Garmin PacePro - Neutral splits

Garmin PacePro – Neutral splits

You can use the pacing strategy slider to adjust your strategy to positive or negative splits. Positive splits mean that you’ll run the first half of the race faster than your goal pace. The second half’s pace then will be slower. Negative splits are just the opposite: You start at a slower pace and run faster and faster to the end of the run.

Garmin PacePro - Positive splits

Garmin PacePro – Positive splits

How fast or slow you start depends on the slider’s setting. A new pace is calculated for every split, i.e. every kilometer or every mile resulting in the staircase-like pattern. You can see that there is no linear equation behind the calculation as the pace change differs from split to split, tending to be less to the end of the run.

Garmin PacePro - Negative splits

Garmin PacePro – Negative splits

Let me show you what PacePro for specific courses looks like, before taking a look at PacePro during your activities.

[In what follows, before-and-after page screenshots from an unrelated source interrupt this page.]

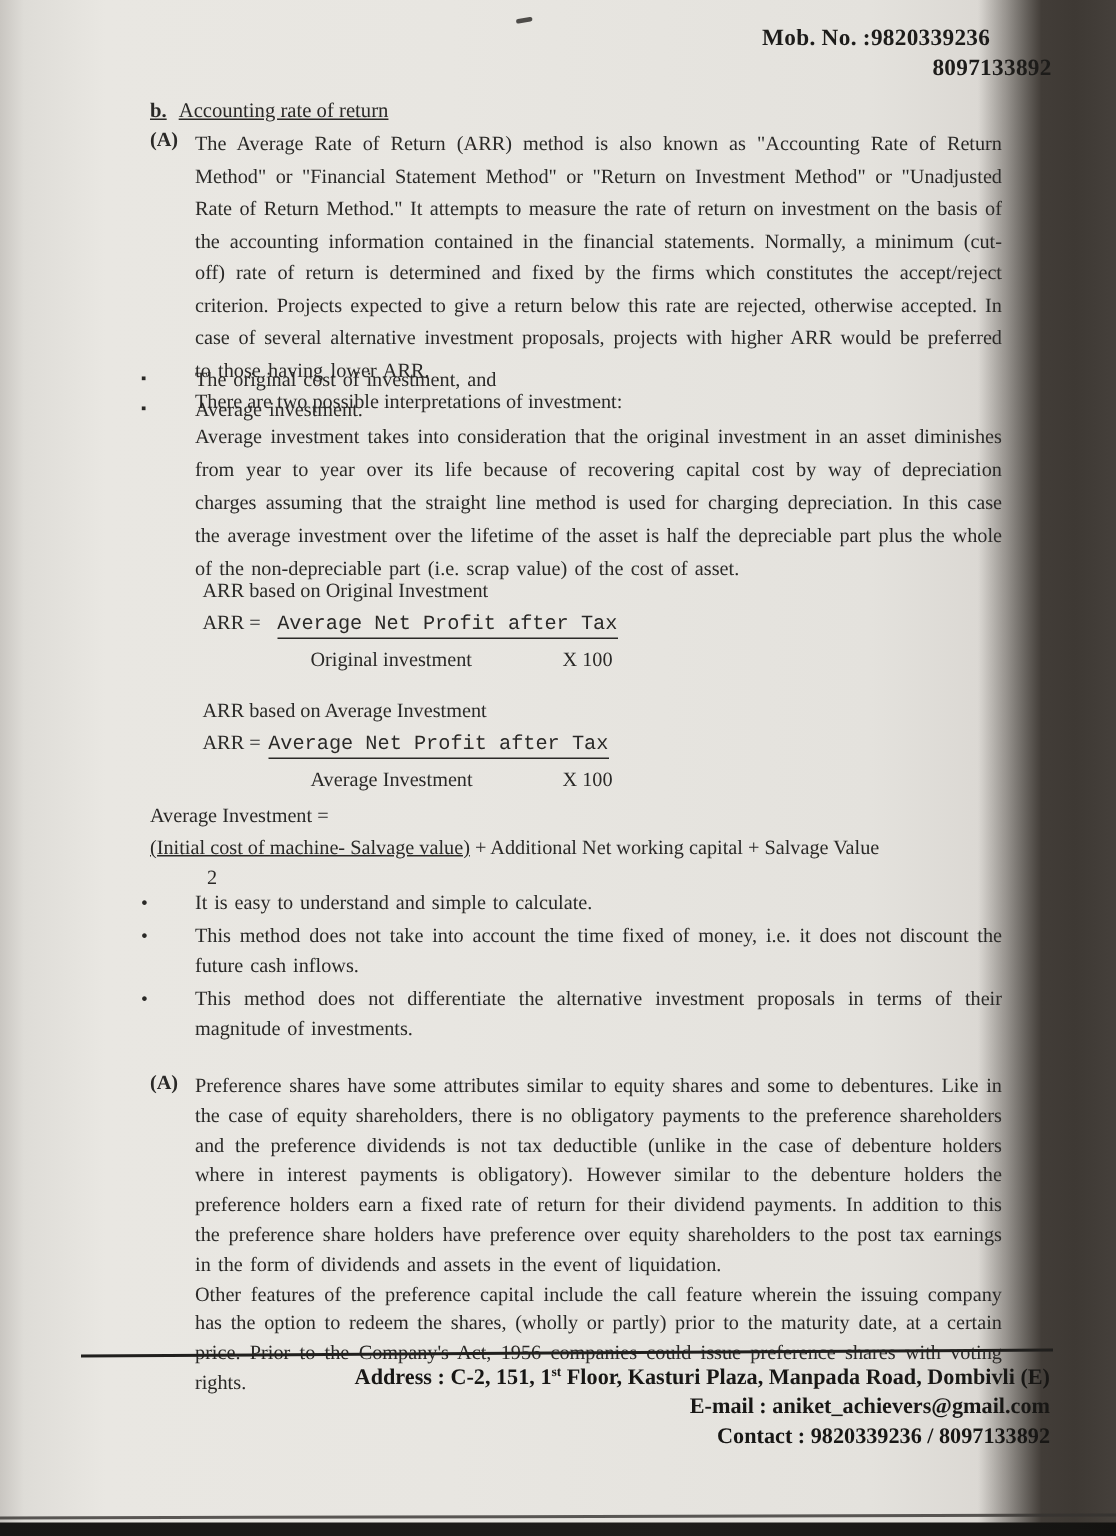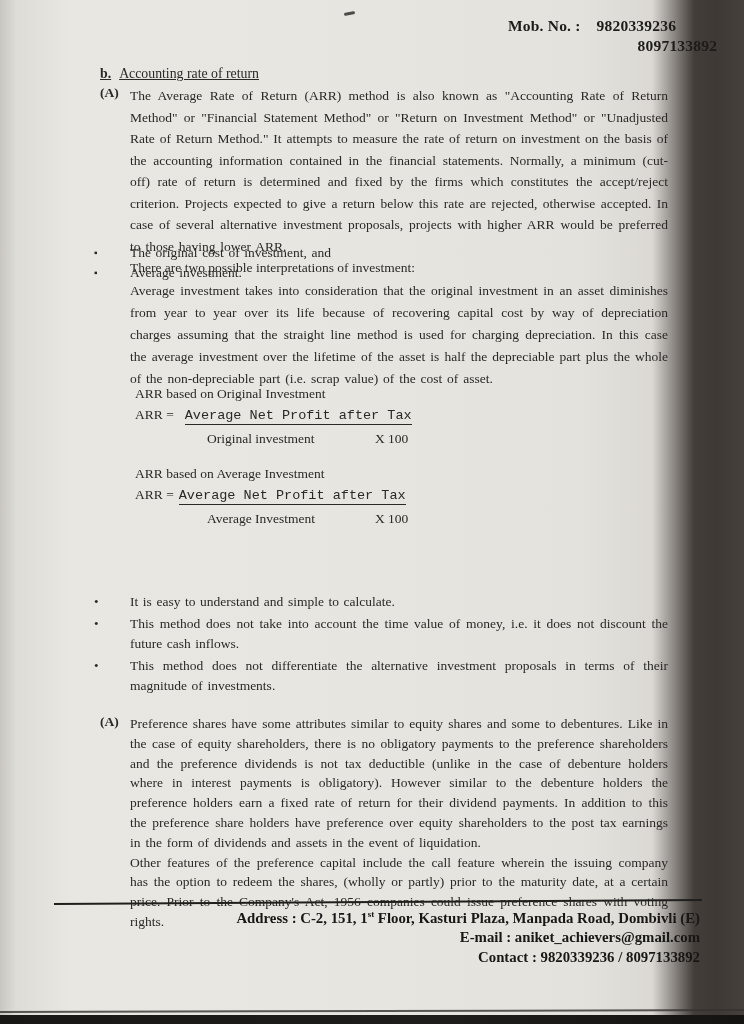"Mob. No. :" .mob-header { column-gap: 16px -> 0 }
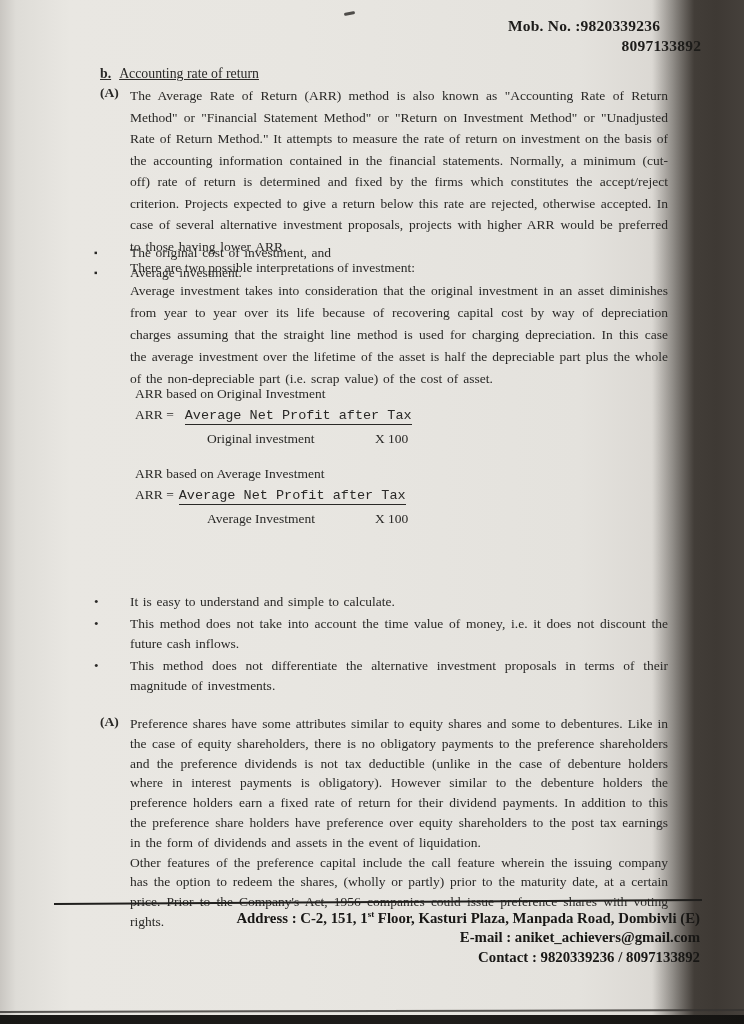"Average Investment =" div.abs { html: none -> <div> <div>Average Investment =</div> <div> <span>(Initial cost of machine- Salvage value)</span><span> + Additional Net working capital + Salvage Value</span> </div> <div>2</div> </div> }
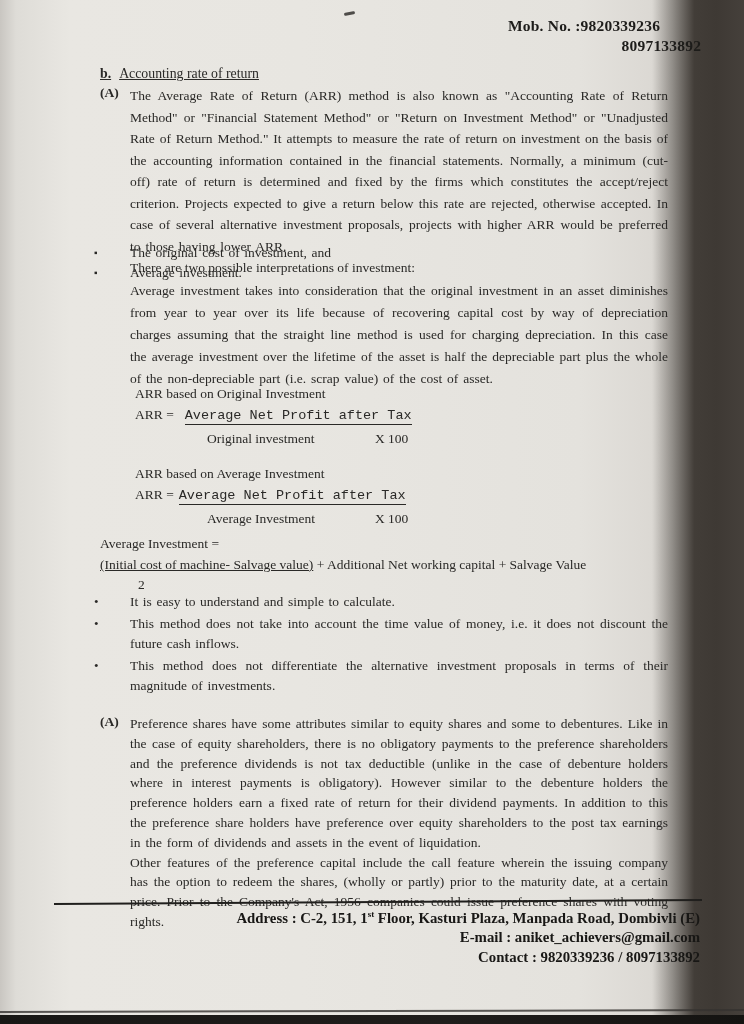"This method does not take" div.bullet-text { text: value -> fixed }
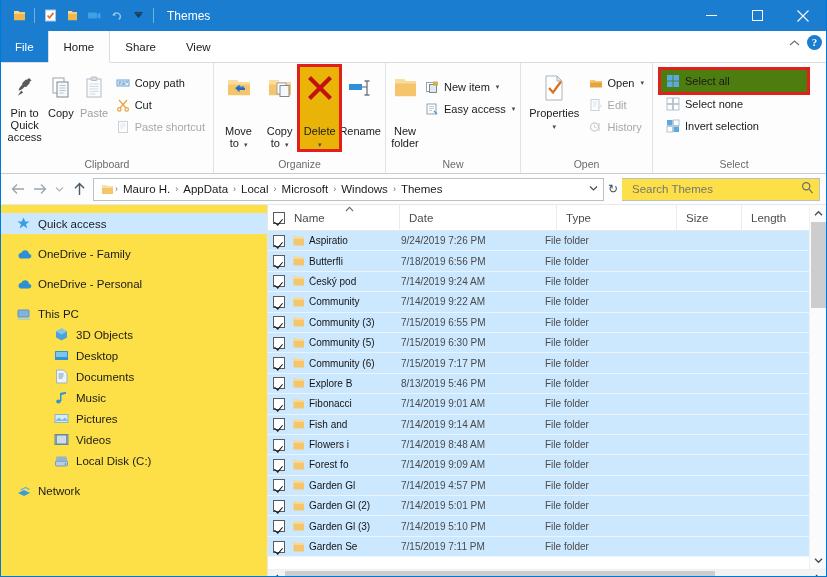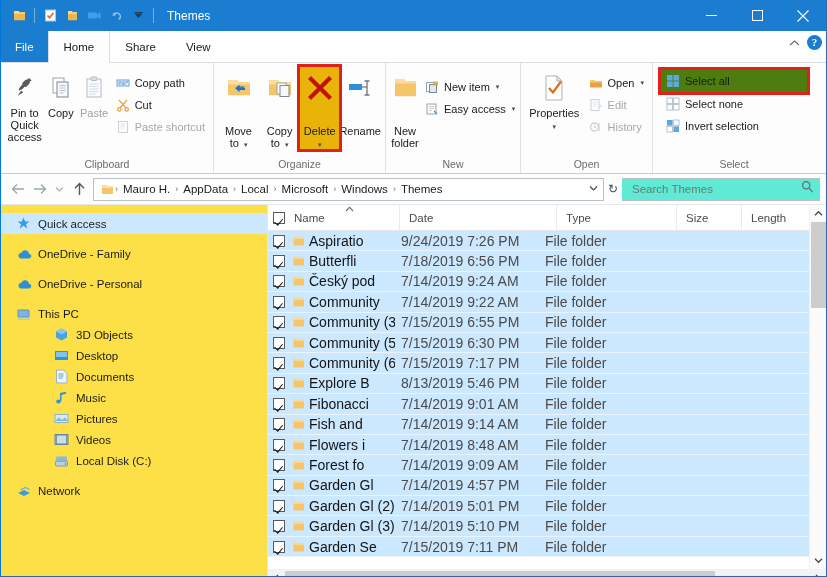"Search Themes" .searchbox { align-items: none -> center; background: #5eead4 -> #fde047 }
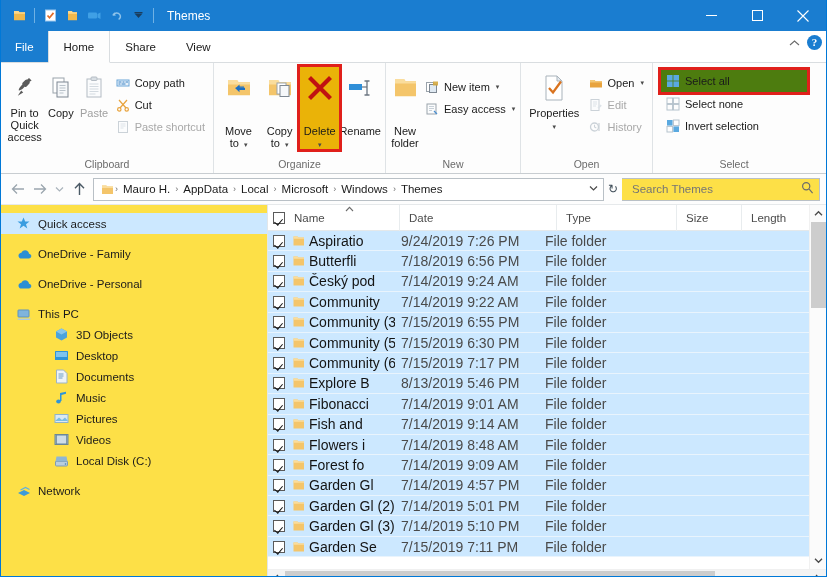"Aspiratio" .row { font-size: 14px -> 10px }
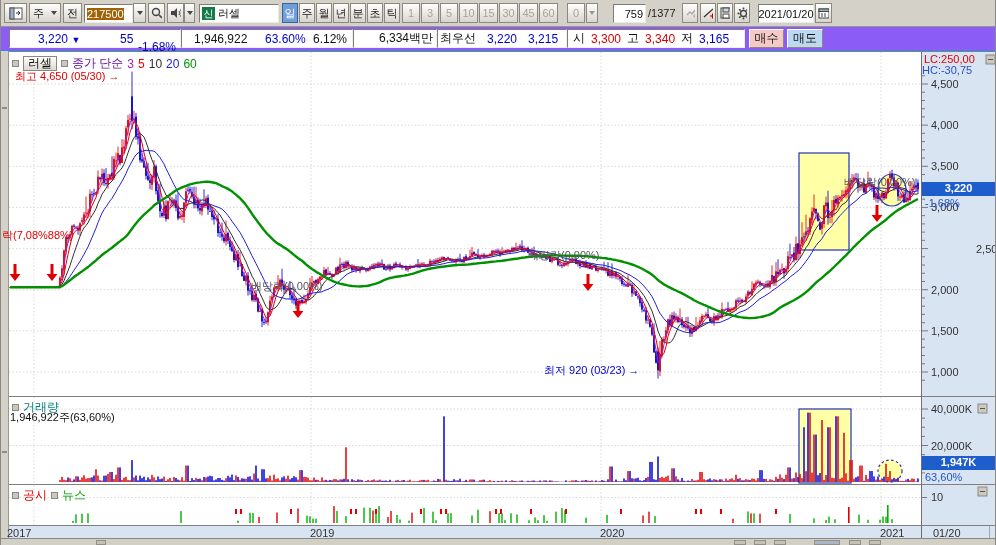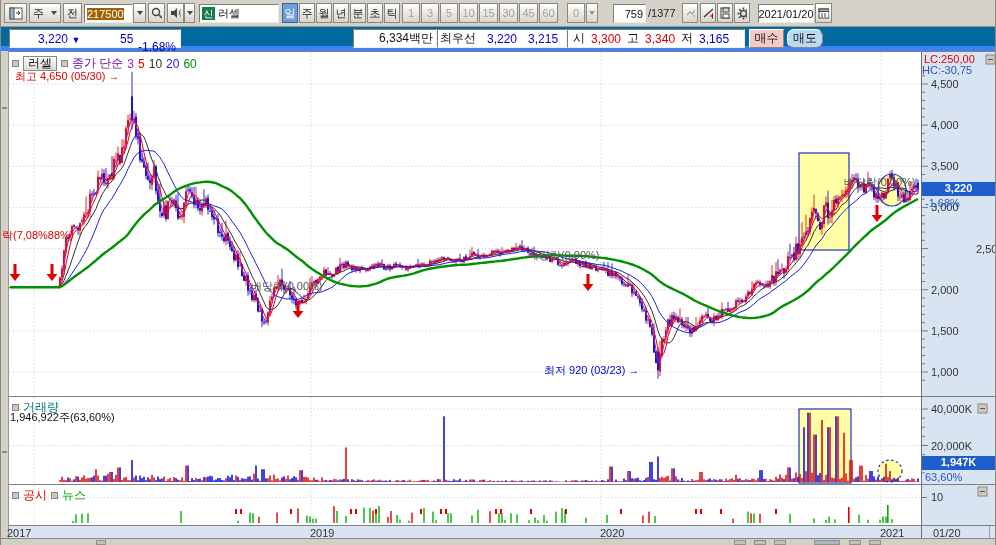"3,220 ▼" .infobar { background: #0369a1 -> #8b5cf6; border-bottom: 5px solid #3b82f6 -> 1px solid #3b82f6 }
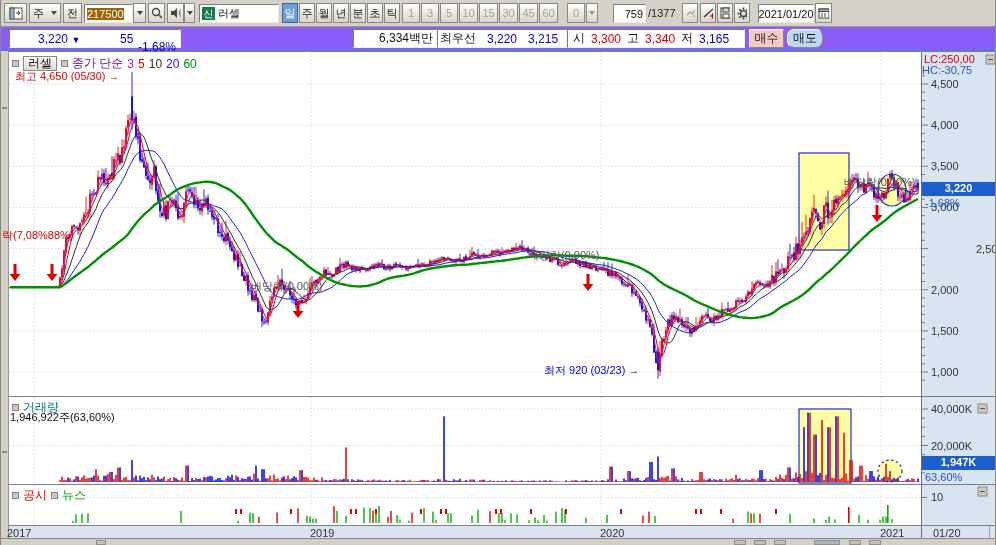"1,946,922" div.ifield { html: none -> <div> <span>1,946,922</span> <span>63.60%</span> <span>6.12%</span> </div> }
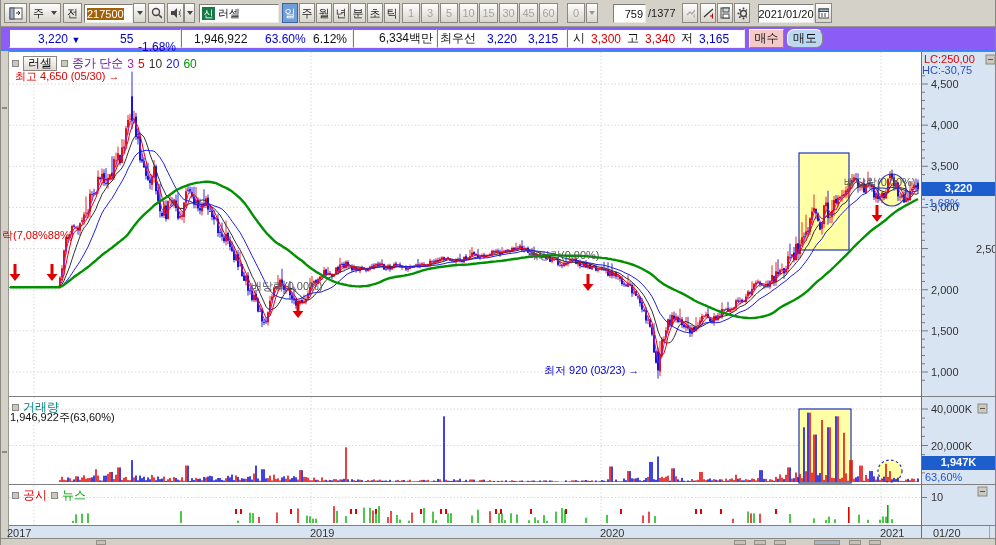"매도" div.obtn { border-radius: 7px -> none }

Pace strategies for specific courses

Creating a PacePro strategy for a specific course is similar to distance only strategies but instead of selecting a race distance you select one of the courses that you have created or imported using Garmin Connect. For this article, I have selected the Tongariro Alpine Crossing which you should not consider as a usual course, but it has a nice elevation profile, that PacePro is taking into account.

Garmin PacePro - Course-specific pace strategy

Garmin PacePro – Course-specific pace strategy

First, you can see that the graph is not as steady as the previous one. This is due to the elevation profile that is shown in the background. You can also see that splits with an incline are proposed to be run at a slower pace, while splits with a decline are supposed to be run faster.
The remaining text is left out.